A Sanepar (SAPR4) registrou prejuízo líquido de R$ 505,156 mi no segundo trimestre de 2026 (2T26), ante lucro de R$ 263,848 mi no 2T25. No período, a receita líquida somou R$ 1,901,160 bi, crescimento de 11,5% frente ao mesmo trimestre de 2025, enquanto o EBITDA (lucro antes de juros, impostos, depreciação e amortização) alcançou R$ 540 mi, alta de 0,8%.
O resultado líquido do trimestre foi impactado principalmente pelo aumento das provisões judiciais e regulatórias, que passaram de R$ 160,939 mi para R$ 269,909 mi, e pelo crescimento das despesas e receitas financeiras, de R$ 180,684 mi para R$ 649,360 mi. A margem EBITDA trimestral ficou em 28,4%, queda de 3,0 pontos percentuais em relação ao 2T25, e a margem líquida foi negativa em 26,6%.

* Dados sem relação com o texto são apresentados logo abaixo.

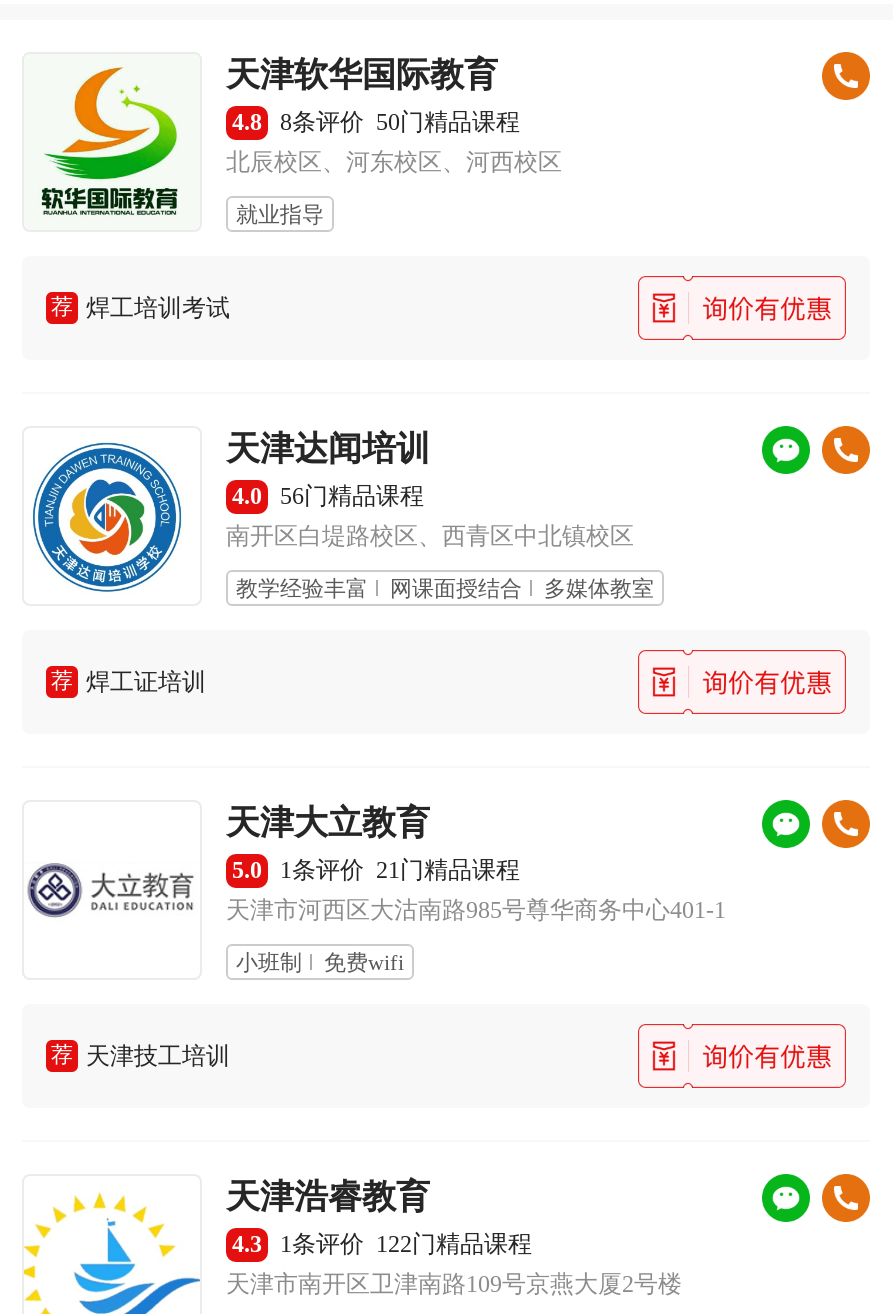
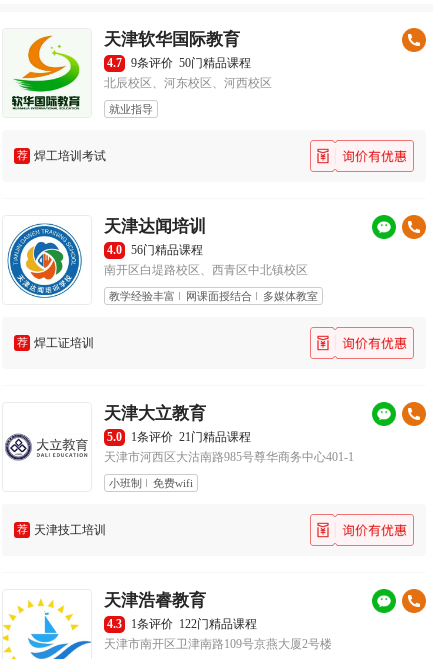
- 4.8
+ 4.7

- 8条评价 50门精品课程
+ 9条评价 50门精品课程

No acumulado até junho de 2026, a Sanepar apurou prejuízo líquido de R$ 152,476 mi, ante lucro de R$ 1,471,841 bi em junho de 2025. A receita líquida no período totalizou R$ 3,847,514 bi, alta de 9,6% na comparação anual, e o EBITDA alcançou R$ 1,384 bi, redução de 16,2% em relação a junho de 2025.
Desconsiderando os efeitos do precatório (pro forma), a companhia informou que teria obtido lucro de R$ 447 mi no 2T26 e EBITDA de R$ 800 mi, com margens líquida e EBITDA de 23,5% e 42,1%, respectivamente. No acumulado até junho de 2026, o lucro pro forma seria de R$ 950 mi e o EBITDA de R$ 1,643 bi, com margens de 24,7% e 42,7%.
Em termos de estrutura de capital em junho de 2026, a dívida líquida somou R$ 2,589,312 bi, queda de 56,9% em relação a 2025, e a alavancagem, medida por dívida líquida sobre EBITDA, foi de 1,0 vez, ante 1,7 vez em junho de 2025. O custo da dívida ficou em 12,0% ao ano, 0,6 ponto percentual acima do nível de junho de 2025.